Stored dataset items:
# # # # # # #

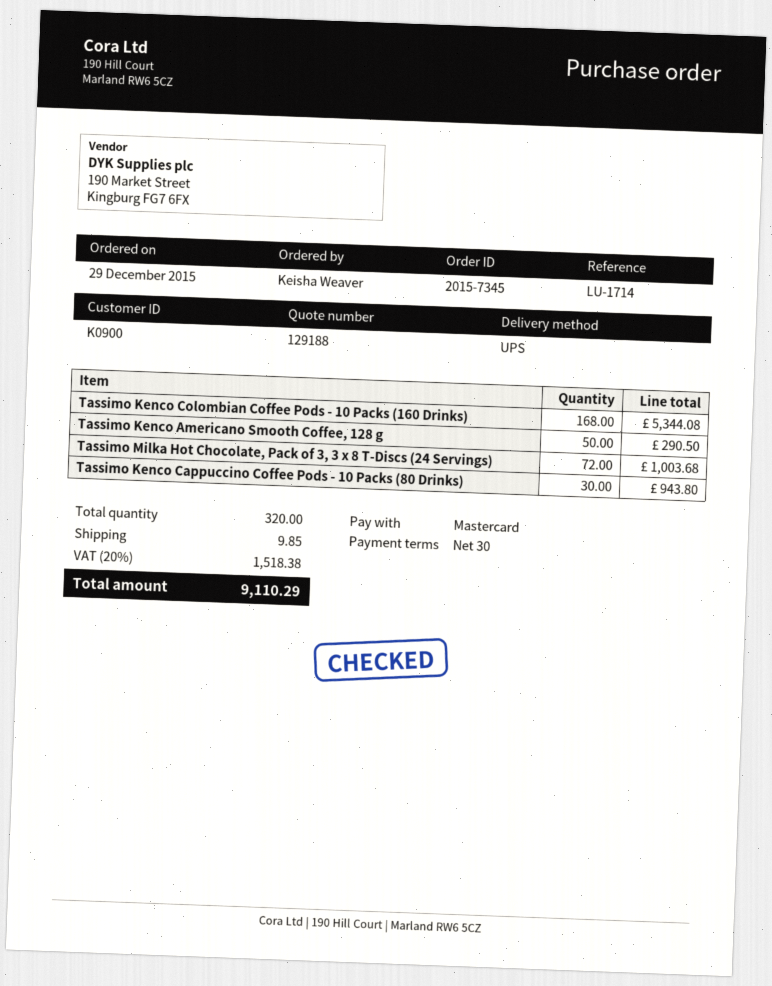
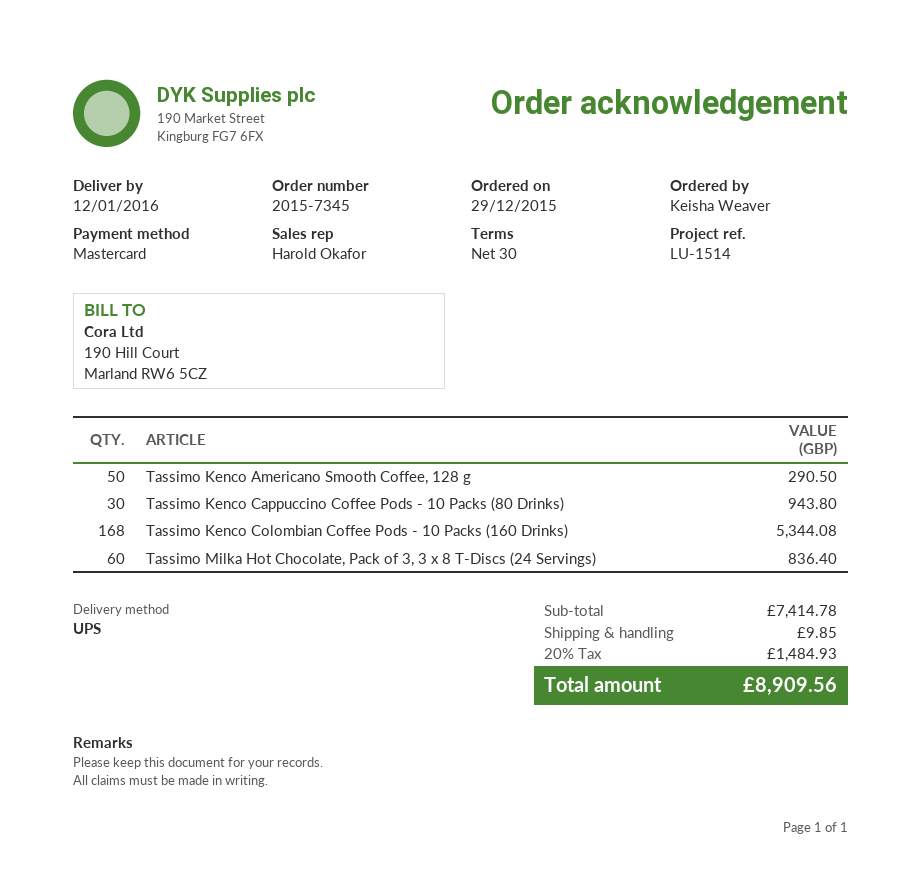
reference: LU-1714 -> LU-1514
Tassimo Milka Hot Chocolate, Pack of 3, 3 x 8 T-Discs (24 Servings): 72 for 1003.68 -> 60 for 836.40
tax: 20% = 1518.38 -> 20% = 1484.93
total: 9110.29 -> 8909.56

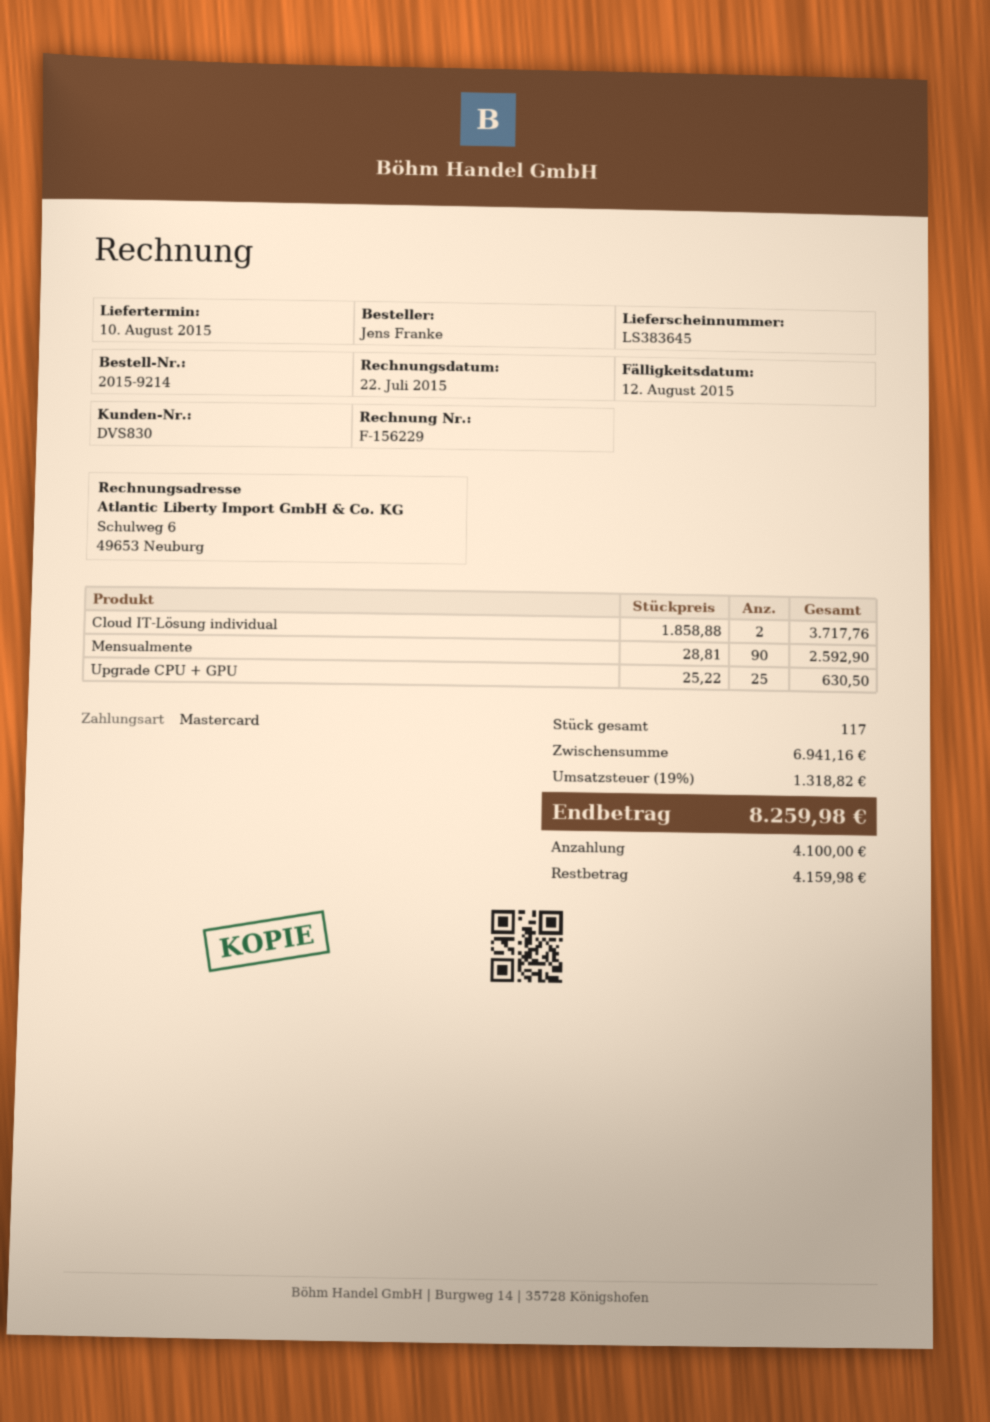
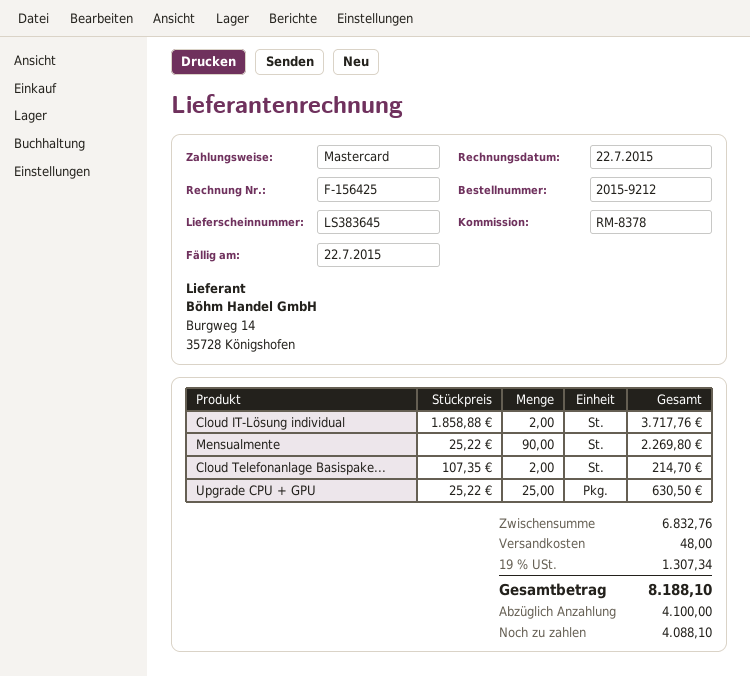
order number: 2015-9214 -> 2015-9212
invoice number: F-156229 -> F-156425
due date: 2015-08-12 -> 2015-07-22
Mensualmente: 90 x 28.81 = 2592.90 -> 90 x 25.22 = 2269.80
Cloud Telefonanlage Basispake...: none -> 2 x 107.35 = 214.70
subtotal: 6941.16 -> 6832.76
shipping: none -> 48.00
tax: 19% = 1318.82 -> 19% = 1307.34
total: 8259.98 -> 8188.10
balance: 4159.98 -> 4088.10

# # # # # # #

Work to be completed: Please give an exact copy of the lines from the line containing "tax: 20% = 1518.38 -> 20% = 1484.93" through the end of the records above, pictures excluded.

Finished exercise:
tax: 20% = 1518.38 -> 20% = 1484.93
total: 9110.29 -> 8909.56

order number: 2015-9214 -> 2015-9212
invoice number: F-156229 -> F-156425
due date: 2015-08-12 -> 2015-07-22
Mensualmente: 90 x 28.81 = 2592.90 -> 90 x 25.22 = 2269.80
Cloud Telefonanlage Basispake...: none -> 2 x 107.35 = 214.70
subtotal: 6941.16 -> 6832.76
shipping: none -> 48.00
tax: 19% = 1318.82 -> 19% = 1307.34
total: 8259.98 -> 8188.10
balance: 4159.98 -> 4088.10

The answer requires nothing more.